HumaboamHumaboam

For agents — get this content

Use the command below to fetch this page as raw markdown.

curl -s "/api/doc/raw/authentication-scope-and-rate-limits"

Authentication, scope, and rate limits

Overview

  • Agent tokens (sk_agt_...) are created by the account owner via the app or token-management APIs. One token per user; multiple agents can share it.
  • Token management (create, rotate, revoke, status) uses user JWT and is not callable with an agent token.
  • Agent APIs (e.g. job descriptions) accept only agent tokens; requests with a user JWT are rejected with 403.

Authentication

User JWT (token management)

Used for GET/POST/DELETE /api/agent-tokens/.... Obtained via normal login (e.g. /api/auth/login). Send as:

Authorization: Bearer <JWT>

Agent token (agent APIs)

Used for all paths under /api/agent/. Send as:

Authorization: Bearer sk_agt_<64 hex characters>
  • Format: Prefix sk_agt_ + 64 hex characters.
  • Verification: Gateway hashes the token (SHA256) and looks up user_settings.agent_api_token_hash. Invalid or revoked tokens receive 401 Unauthorized.

Scope

  • Agent tokens may only call paths under /api/agent/.
  • Requests with an agent token to any other path (e.g. /api/job-descriptions/, /api/auth/, /api/ai-coach/) return:
HTTP/1.1 403 Forbidden
Content-Type: application/json

{
  "detail": "Agent tokens are restricted to /api/agent/ endpoints.",
  "error": "agent_scope_violation"
}

Rate limits

ScopeDefaultEnv overrides
Global (all /api/agent/ paths)300 requests / min per tokenAGENT_GLOBAL_RATE_LIMIT, AGENT_GLOBAL_RATE_WINDOW_SECONDS
Job descriptions (GET/POST /api/agent/job-descriptions/)60 requests / min per tokenAGENT_JOBBOARD_RATE_LIMIT, AGENT_JOBBOARD_RATE_WINDOW_SECONDS

When exceeded:

HTTP/1.1 429 Too Many Requests
Retry-After: <seconds>
X-RateLimit-Limit: <limit>
X-RateLimit-Remaining: 0
X-RateLimit-Reset: <unix timestamp>

{
  "detail": "Global rate limit exceeded.
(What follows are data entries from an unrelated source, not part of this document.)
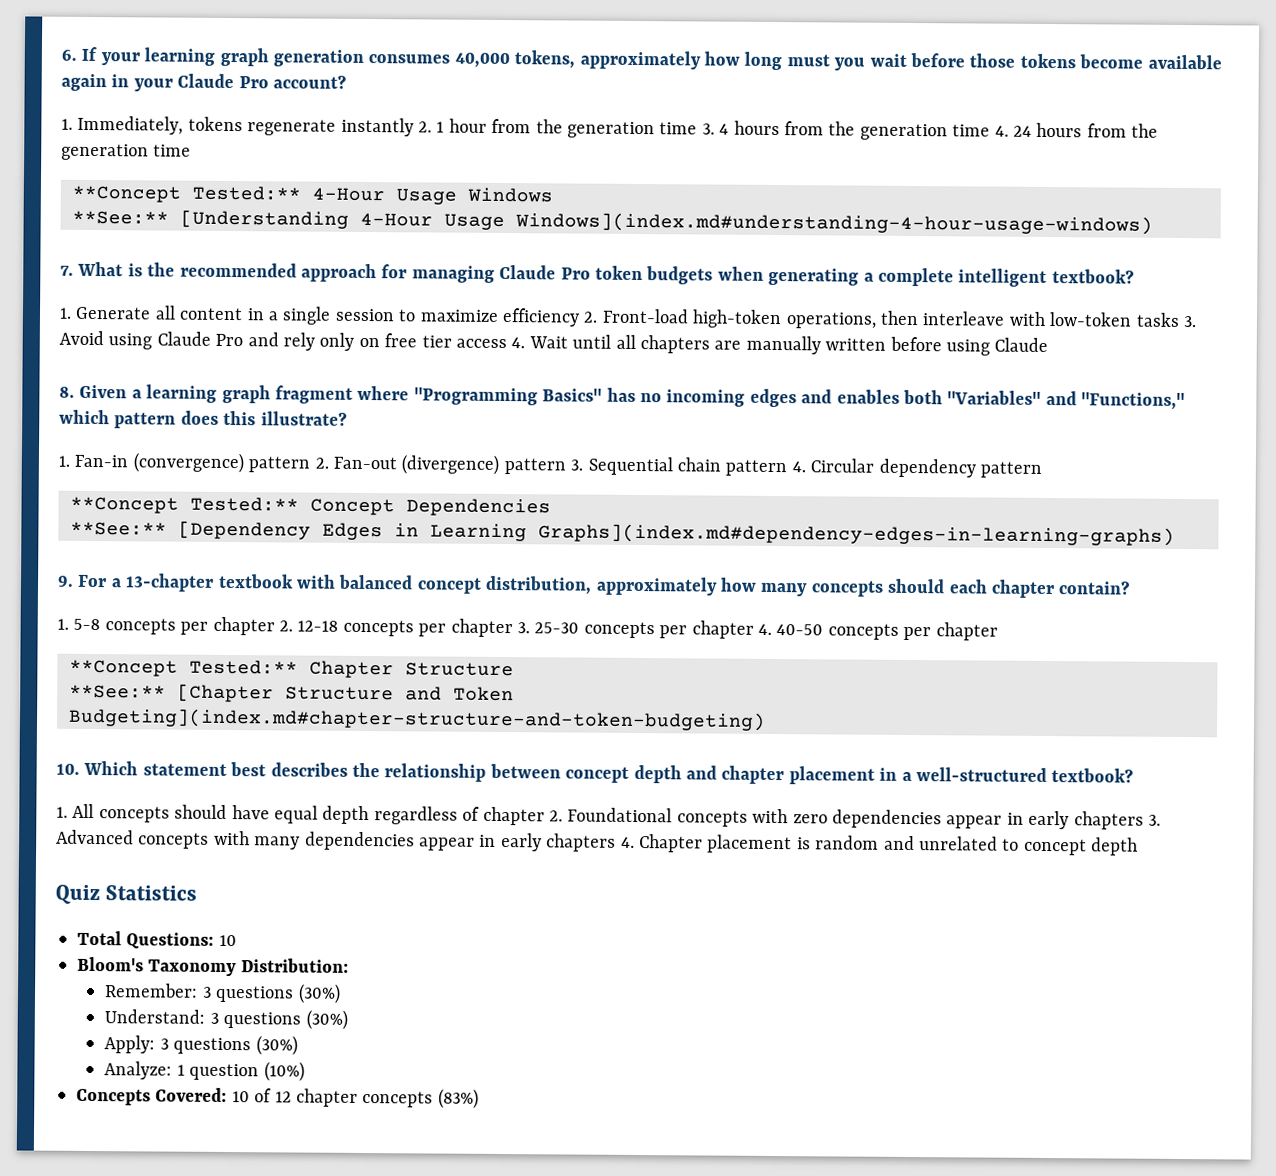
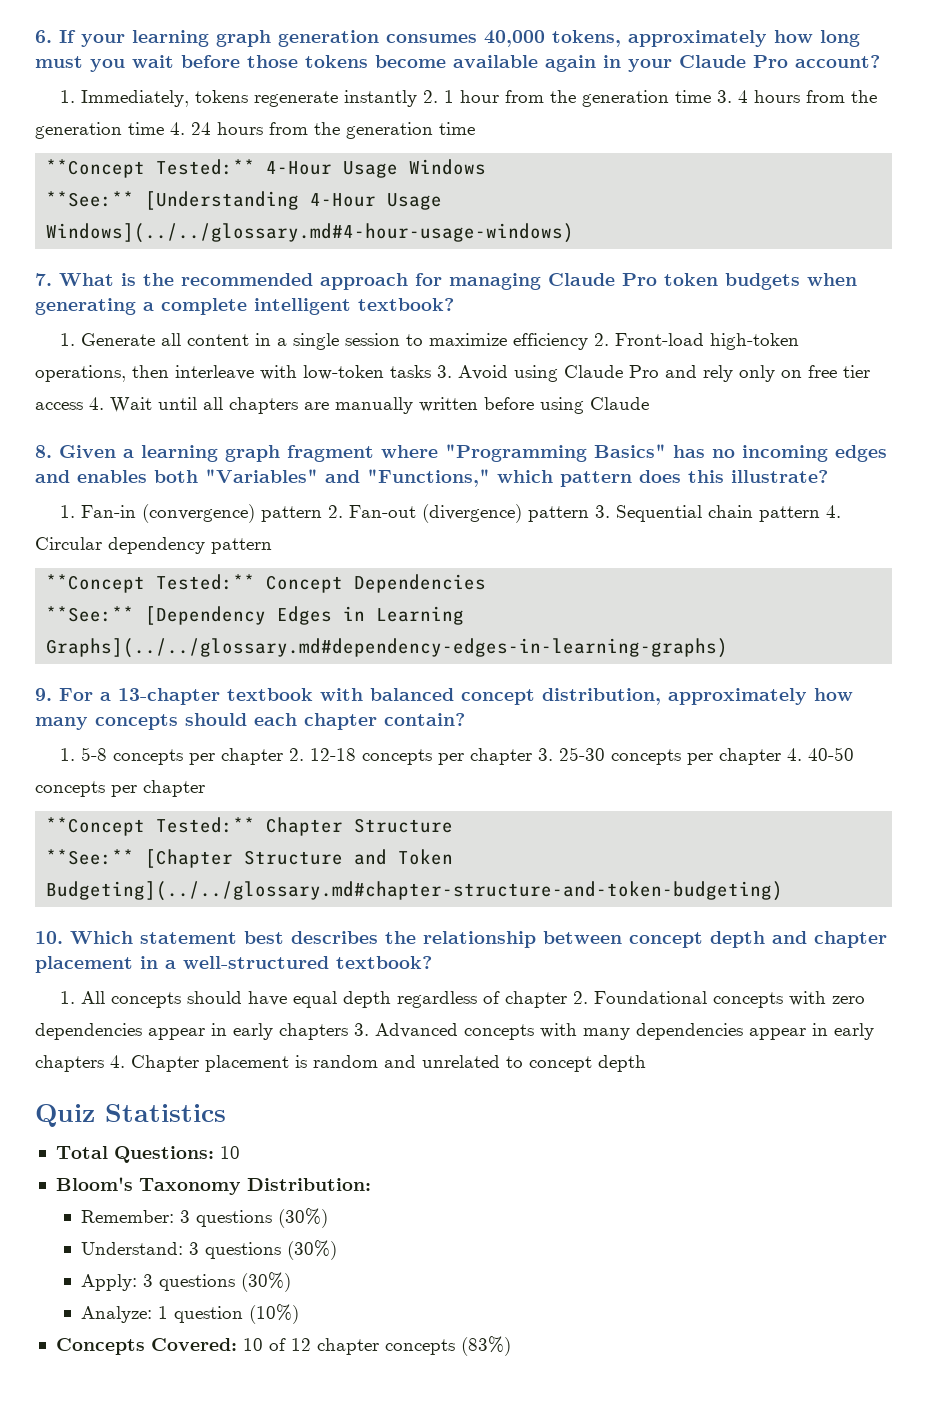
- **See:** [Understanding 4-Hour Usage Windows](index.md#understanding-4-hour-usage-windows)
+ **See:** [Understanding 4-Hour Usage Windows](../../glossary.md#4-hour-usage-windows)
- **See:** [Dependency Edges in Learning Graphs](index.md#dependency-edges-in-learning-graphs)
+ **See:** [Dependency Edges in Learning Graphs](../../glossary.md#dependency-edges-in-learning-graphs)
- **See:** [Chapter Structure and Token Budgeting](index.md#chapter-structure-and-token-budgeting)
+ **See:** [Chapter Structure and Token Budgeting](../../glossary.md#chapter-structure-and-token-budgeting)

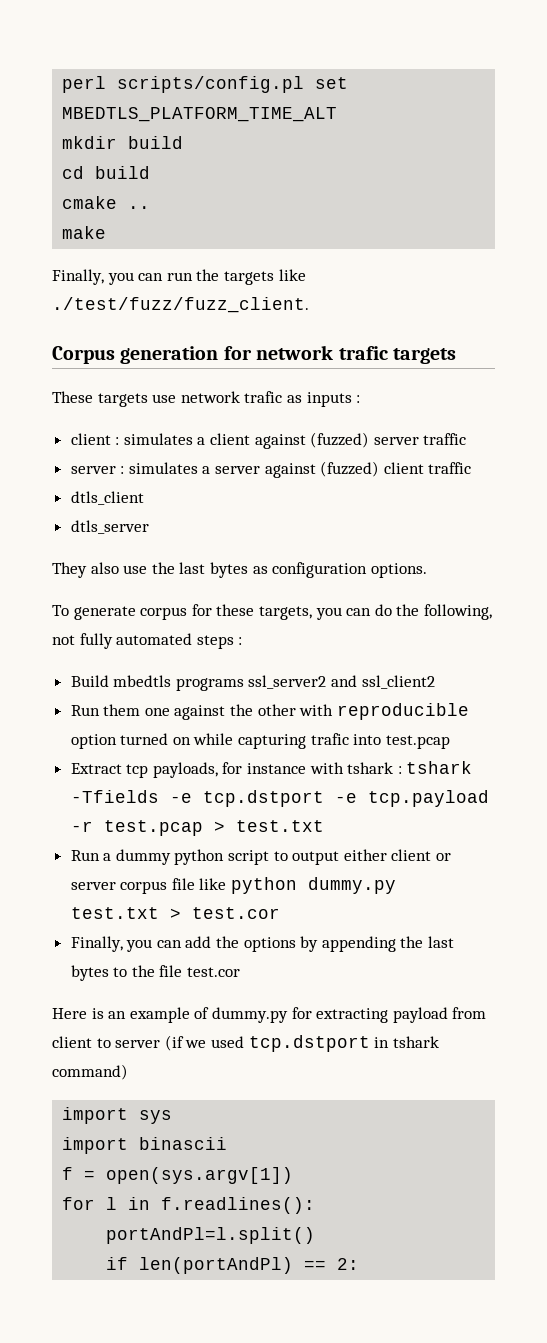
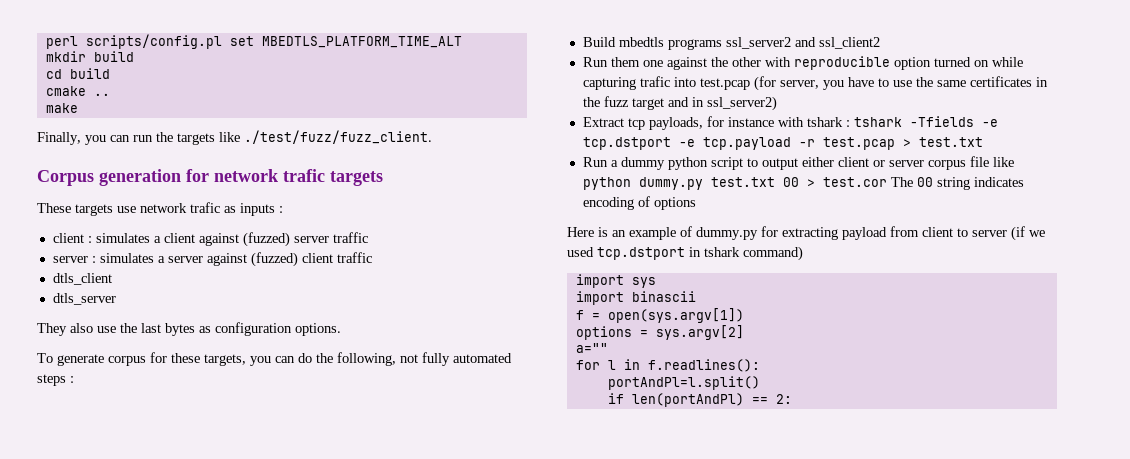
- Run them one against the other with reproducible option turned on while capturing trafic into test.pcap
+ Run them one against the other with reproducible option turned on while capturing trafic into test.pcap (for server, you have to use the same certificates in the fuzz target and in ssl_server2)
- Run a dummy python script to output either client or server corpus file like python dummy.py test.txt > test.cor
- Finally, you can add the options by appending the last bytes to the file test.cor
+ Run a dummy python script to output either client or server corpus file like python dummy.py test.txt 00 > test.cor The 00 string indicates encoding of options
+ options = sys.argv[2]
+ a=""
Please try again later.",
  "error": "rate_limit_exceeded",
  "retry_after": <seconds>
}

Error format and status codes

  • 401 Unauthorized: Missing or invalid Authorization (JWT or agent token). Body often includes "detail": "Invalid or revoked agent token" or similar.
  • 403 Forbidden: Agent token used on a non-agent path (agent_scope_violation), or user JWT used on an agent-only endpoint.
  • 404 Not Found: Resource not found (e.g. job description ID for misalignment report).
  • 422 Unprocessable Entity: Validation error (e.g. missing required fields). Body is typically the framework's validation error shape.
  • 429 Too Many Requests: Rate limit exceeded. Use Retry-After and X-RateLimit-* headers.
  • 500 Internal Server Error: Server or dependency failure. Body may include a detail message.